4

I have a problem with urlopen (and requests.get)

In my program, if I run it inside a thread (I tested with multiprocessing too) [update: a thread that has been created by an imported module] it won't run until the program ends.

By "won't run" I mean not even start: the timeout (here 3 seconds) will never fire, and there is no connection made to the website.

Here is my simplified code:

import threading,urllib2,time

def dlfile(url):
  print 'Before request'
  r = urllib2.urlopen(url, timeout=3)
  print 'After request'
  return r

def dlfiles(*urls):
  threads = [threading.Thread(None, dlfile, None, (url,), {}) for url in urls]
  map(lambda t:t.start(), threads)

def main():
    dlfiles('http://google.com')

main()
time.sleep(10)
print 'End of program'

My output:

Before request
End of program
After request

Unfortunately, the code I'm writing on SO works as expected (i.e. "Before request/After request/End of program") and I can't reproduce the problem with simplified code yet.

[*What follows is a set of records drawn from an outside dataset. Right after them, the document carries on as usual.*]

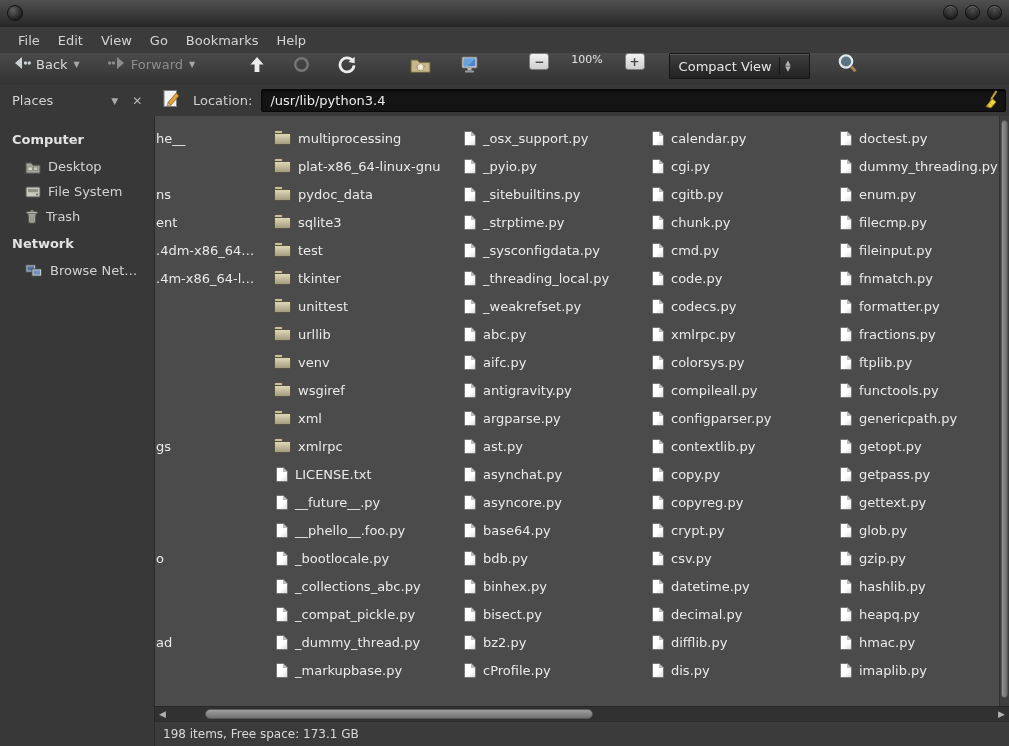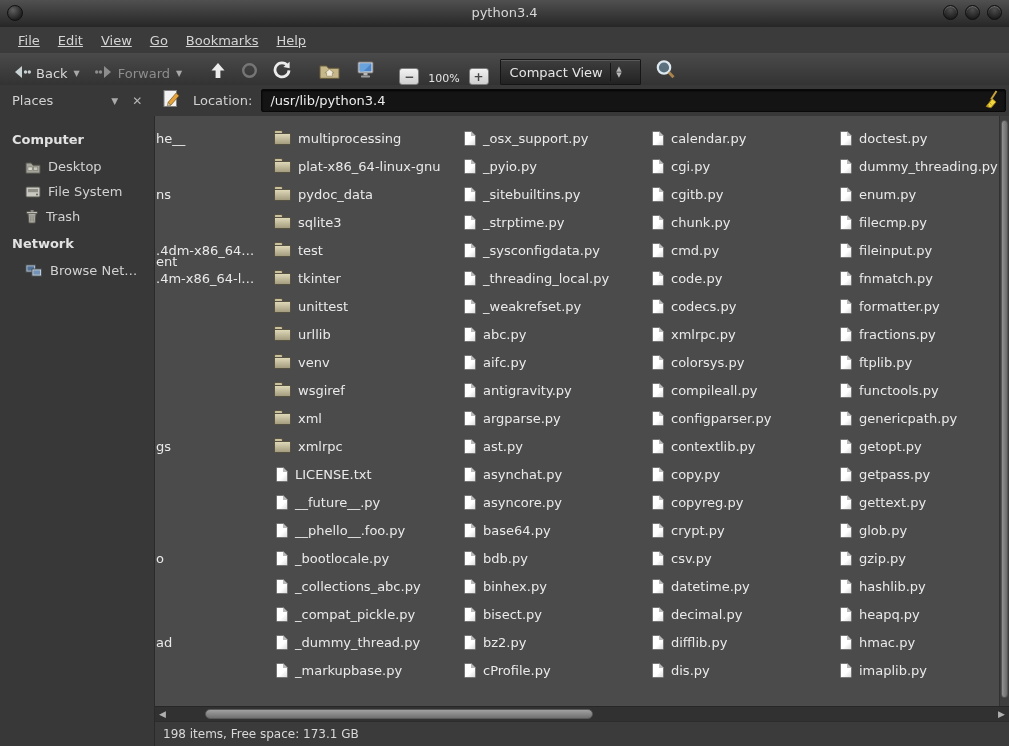--- a/index.html
+++ b/index.html
@@ -15,25 +15,25 @@
     font-size:13px;color:#d8d8d8;}
   .app-icon{position:absolute;left:7px;top:5px;width:16px;height:16px;border-radius:50%;
     background:radial-gradient(circle at 35% 30%,#606060,#1f1f1f 72%);border:1px solid #121212;box-sizing:border-box;}
   .win-btns{position:absolute;right:7px;top:5px;display:flex;gap:7px;}
   .win-btn{width:15px;height:15px;border-radius:50%;
     background:radial-gradient(circle at 50% 28%,#4e4e4e,#1d1d1d 78%);
     border:1px solid #0e0e0e;box-shadow:inset 0 1px 1px rgba(255,255,255,.28);box-sizing:border-box;}
   
   .menubar{position:absolute;left:0;top:27px;right:0;height:26px;background:#3b3b3b;
     display:flex;align-items:center;padding-left:9px;}
-  .menu-item{font-size:13px;color:#d4d4d4;padding:12px 9px;text-decoration:underline;}
+  .menu-item{font-size:13px;color:#d4d4d4;padding:12px 9px;}
   
   .toolbar{position:absolute;left:0;top:53px;right:0;height:32px;
     background:linear-gradient(#4a4a4a,#333333);border-bottom:1px solid #242424;
-    display:flex;align-items:flex-end;padding:0 8px;gap:5px;}
+    display:flex;align-items:flex-start;padding:0 8px;gap:18px;}
   .tbtn{display:flex;align-items:center;gap:5px;padding:3px 5px;border-radius:3px;
     color:#d8d8d8;font-size:13px;white-space:nowrap;}
   .tbtn.disabled{color:#8d8d8d;}
   .dd-arrow{font-size:8px;color:#a8a8a8;margin-left:1px;}
   .tspacer{width:8px;}
   .zoombtn{width:18px;height:15px;background:linear-gradient(#f2f2f2,#cfcfcf);
     border:1px solid #7e7e7e;border-radius:3px;color:#444;font-size:12px;font-weight:bold;
     display:flex;align-items:center;justify-content:center;line-height:1;}
   .zoom-label{font-size:11px;color:#e4e4e4;padding:0 4px;}
   .viewmode{width:112px;height:24px;margin-left:6px;
@@ -95,21 +95,20 @@
   
   .statusbar{position:absolute;left:0;right:0;top:605px;bottom:0;background:#3b3b3b;
     border-top:1px solid #2c2c2c;display:flex;align-items:center;padding-left:8px;
     font-size:12px;color:#d8d8d8;box-sizing:border-box;}
 </style>
 </head>
 <body>
 
 <div class="titlebar">
   <span class="app-icon"></span>
-  <div class="title">python3.4</div>
   <div class="win-btns">
     <span class="win-btn"></span>
     <span class="win-btn"></span>
     <span class="win-btn"></span>
   </div>
 </div>
 
 <div class="menubar">
   <span class="menu-item">File</span>
   <span class="menu-item">Edit</span>
@@ -287,21 +286,21 @@
 
 <div class="main">
   <div class="file-pane">
       <div class="fcol" style="width: 118px;">
         <div class="frow" style="position: absolute; top: 0px; left: 0px;">
           <span class="flabel">he__</span>
         </div>
         <div class="frow" style="position: absolute; top: 56px; left: 0px;">
           <span class="flabel">ns</span>
         </div>
-        <div class="frow" style="position: absolute; top: 84px; left: 0px; margin-top: 39px;">
+        <div class="frow" style="position: absolute; top: 84px; left: 0px;">
           <span class="flabel">ent</span>
         </div>
         <div class="frow" style="position: absolute; top: 112px; left: 0px;">
           <span class="flabel">.4dm-x86_64…</span>
         </div>
         <div class="frow" style="position: absolute; top: 140px; left: 0px;">
           <span class="flabel">.4m-x86_64-l…</span>
         </div>
         <div class="frow" style="position: absolute; top: 308px; left: 0px;">
           <span class="flabel">gs</span>

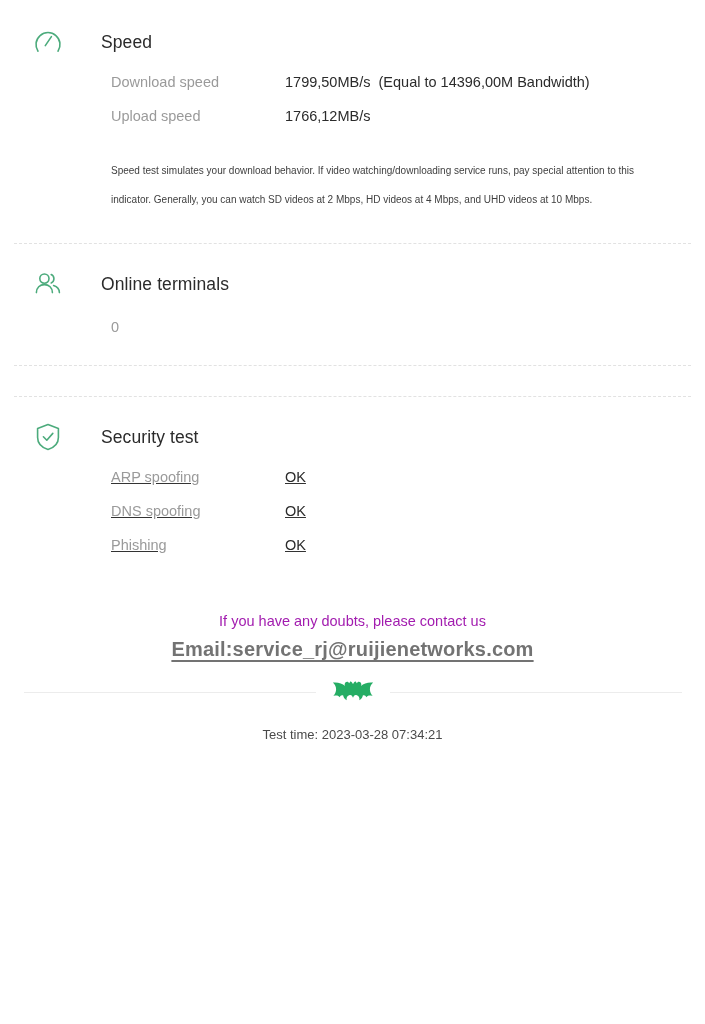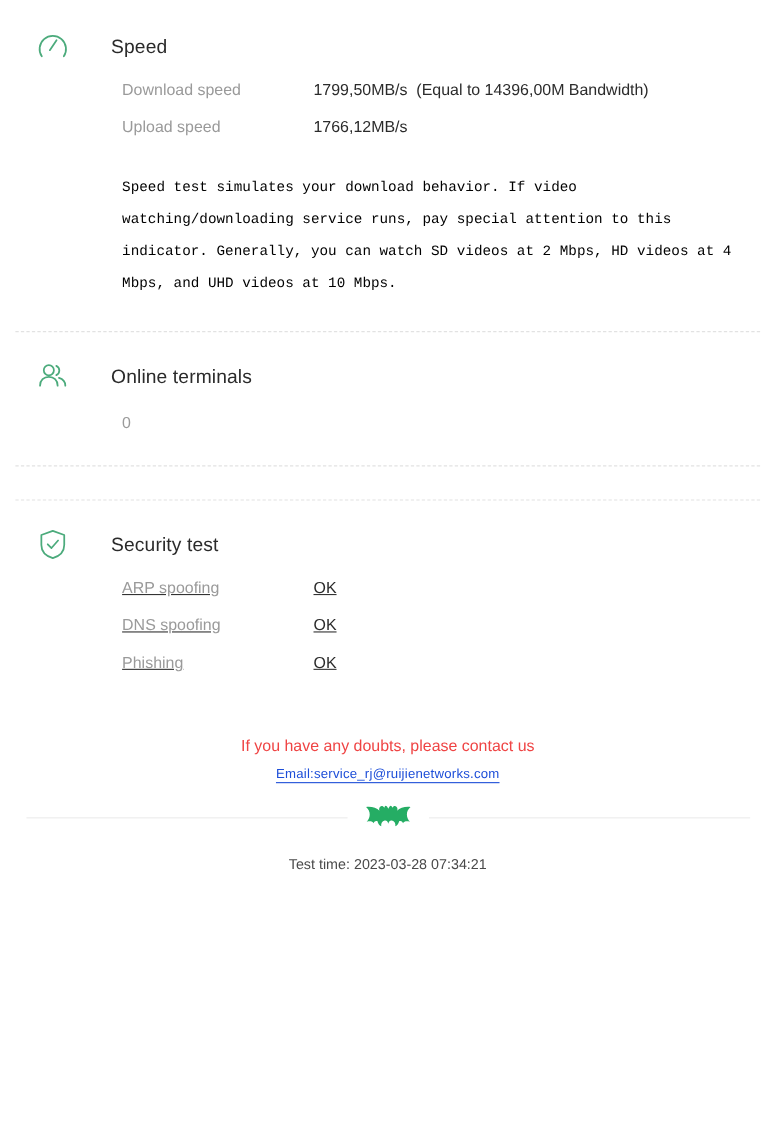--- a/index.html
+++ b/index.html
@@ -69,50 +69,50 @@
   .single-value {
     margin-left: 93px;
     font-size: 14.5px;
     color: #9a9a9a;
     padding-top: 11px;
   }
 
   .desc {
     margin-left: 93px;
     margin-right: 18px;
-    font-size: 13px;
+    font-size: 10px;
     line-height: 29px;
-    color: #000000;
+    color: #404040;
     padding-top: 14px;
     max-width: 580px;
-    font-family: Liberation Mono, monospace;
   }
 
   
   .divider-dashed {
     height: 0;
     border-top: 1px dashed #e2e2e2;
     margin: 0 14px;
   }
 
   
   .footer {
     text-align: center;
   }
   .contact-line {
     font-size: 14.5px;
-    color: #ef4444;
+    color: #a21caf;
   }
   .email-link {
     display: inline-block;
-    font-size: 12px;
-    color: #1d4ed8;
+    font-size: 20px;
+    color: #737373;
     text-decoration: underline;
     text-underline-offset: 4px;
     letter-spacing: .2px;
+    font-weight: bold;
   }
   .logo-row {
     display: flex;
     align-items: center;
     justify-content: center;
     gap: 0;
   }
   .logo-rule {
     height: 1px;
     background: #ececec;

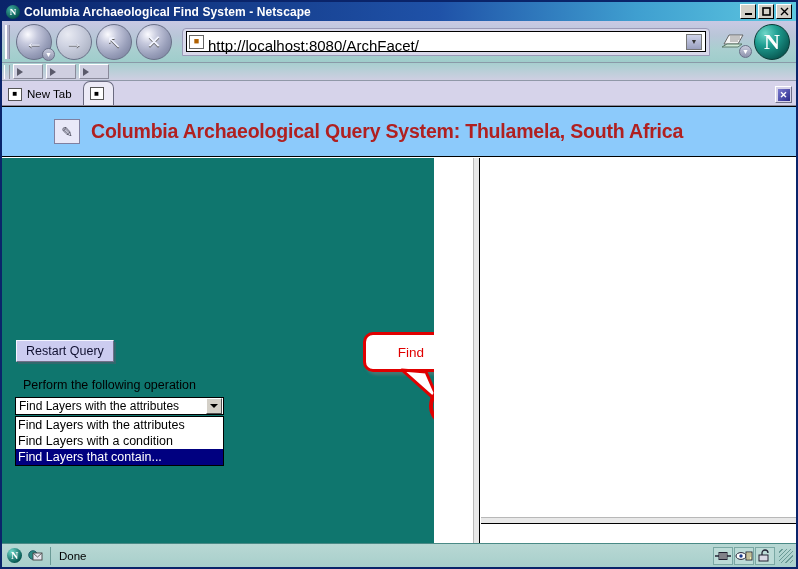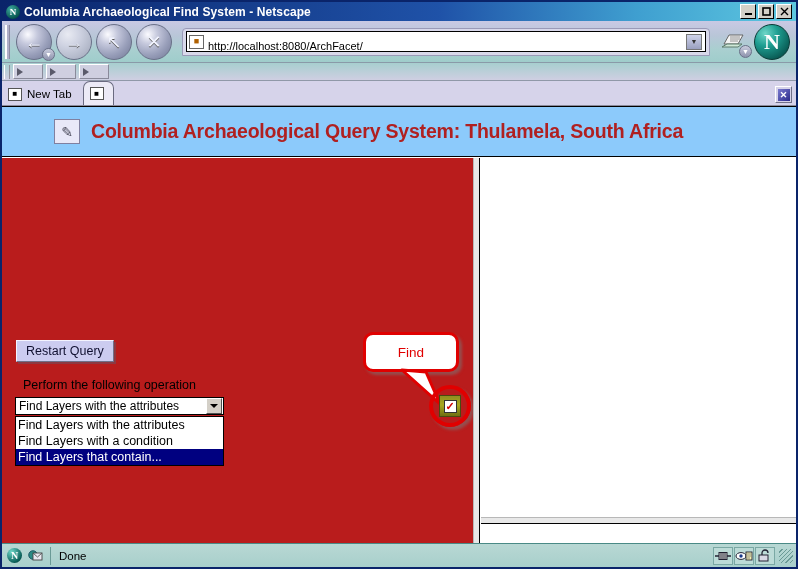--- a/index.html
+++ b/index.html
@@ -76,21 +76,21 @@
   }
   .urlbox {
     flex:1; height:21px; background:#fff; border:1px solid #000;
     display:flex; align-items:center; padding:0 2px; gap:4px;
   }
   .url-fav {
     width:15px; height:14px; border:1px solid #666; background:#fff;
     display:flex; align-items:center; justify-content:center; font-size:9px;
     color:#b06000; line-height:1; overflow:hidden;
   }
-  .url-text { font-size:11px; color:#000; white-space:nowrap;margin-top:8px; }
+  .url-text { font-size:15px; color:#000; white-space:nowrap;margin-top:8px; }
   .url-dd {
     margin-left:auto; width:16px; height:16px; margin-right:1px;
     background:linear-gradient(#cfd3ea,#9aa0c0); border:1px solid #777;
     color:#333; font-size:7px; display:flex; align-items:center; justify-content:center;
   }
   .printbtn { width:34px; height:32px; position:relative; display:flex; align-items:center; justify-content:center; }
   .printbtn .dd {
     position:absolute; right:-2px; bottom:0px; width:13px; height:13px;
     border-radius:50%; background:linear-gradient(#c9ccdd,#8e93ad);
     border:1px solid #6a7088; color:#fff; font-size:7px;
@@ -167,22 +167,22 @@
     font-size:14px; color:#445; line-height:1;
   }
   .headtitle {
     color:#b02020; font-size:19.5px; font-weight:bold; letter-spacing:-0.2px;
     white-space:nowrap;
     text-align:right;
   }
 
   .panes { position:absolute; left:0; top:51px; right:0; bottom:0; }
   .leftpane {
-    position:absolute; left:0; top:0; width:471px; bottom:0;
-    background:#b91c1c; overflow:hidden;
+    position:absolute; left:0; top:0; width:432px; bottom:0;
+    background:#0f766e; overflow:hidden;
   }
   .vsplit {
     position:absolute; left:471px; top:0; width:7px; bottom:0;
     background:#e8e8e8; border-left:1px solid #b8b8b8; border-right:1px solid #000;
   }
   .rightpane { position:absolute; left:479px; top:0; right:0; bottom:0; background:#fff; }
   .rp-top { position:absolute; left:0; top:0; right:0; height:359px; background:#fff; }
   .hsplit {
     position:absolute; left:0; top:359px; right:0; height:7px;
     background:#e8e8e8; border-top:1px solid #b8b8b8; border-bottom:1px solid #000;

I'm still trying to but in the mean time I'd like to know if anyone ever encountered that weird behaviour and what could cause it. Note that if I don't use a thread everything's fine.

Thanks for any help you can provide, I'm kind of lost and even the interwebs have no idea about this

UPDATE

Here is how to reproduce the behaviour

threadtest.py

import threading,urllib2,time
def log(a):print(a)
def dlfile(url):
  log('Before request')
  r = urllib2.urlopen(url, timeout=3)
  log('After request')
  return r

def dlfiles(*urls):
  threads = [threading.Thread(None, dlfile, None, (url,), {}) for url in urls]
  map(lambda t:t.start(), threads)

def main():
    dlfiles('http://google.com')

main()
for i in range(5):
    time.sleep(1)
    log('Sleep')
log('End of program')

threadtest-import.py

import threadtest

Then the outputs will be this:

$ python threadtest.py
Before request
After request
Sleep
Sleep
Sleep
Sleep
Sleep
End of program

$ python threadtest-import.py
Before request
Sleep
Sleep
Sleep
Sleep
Sleep
End of program
After request

Now that I found how to reproduce: is this behaviour normal? expected?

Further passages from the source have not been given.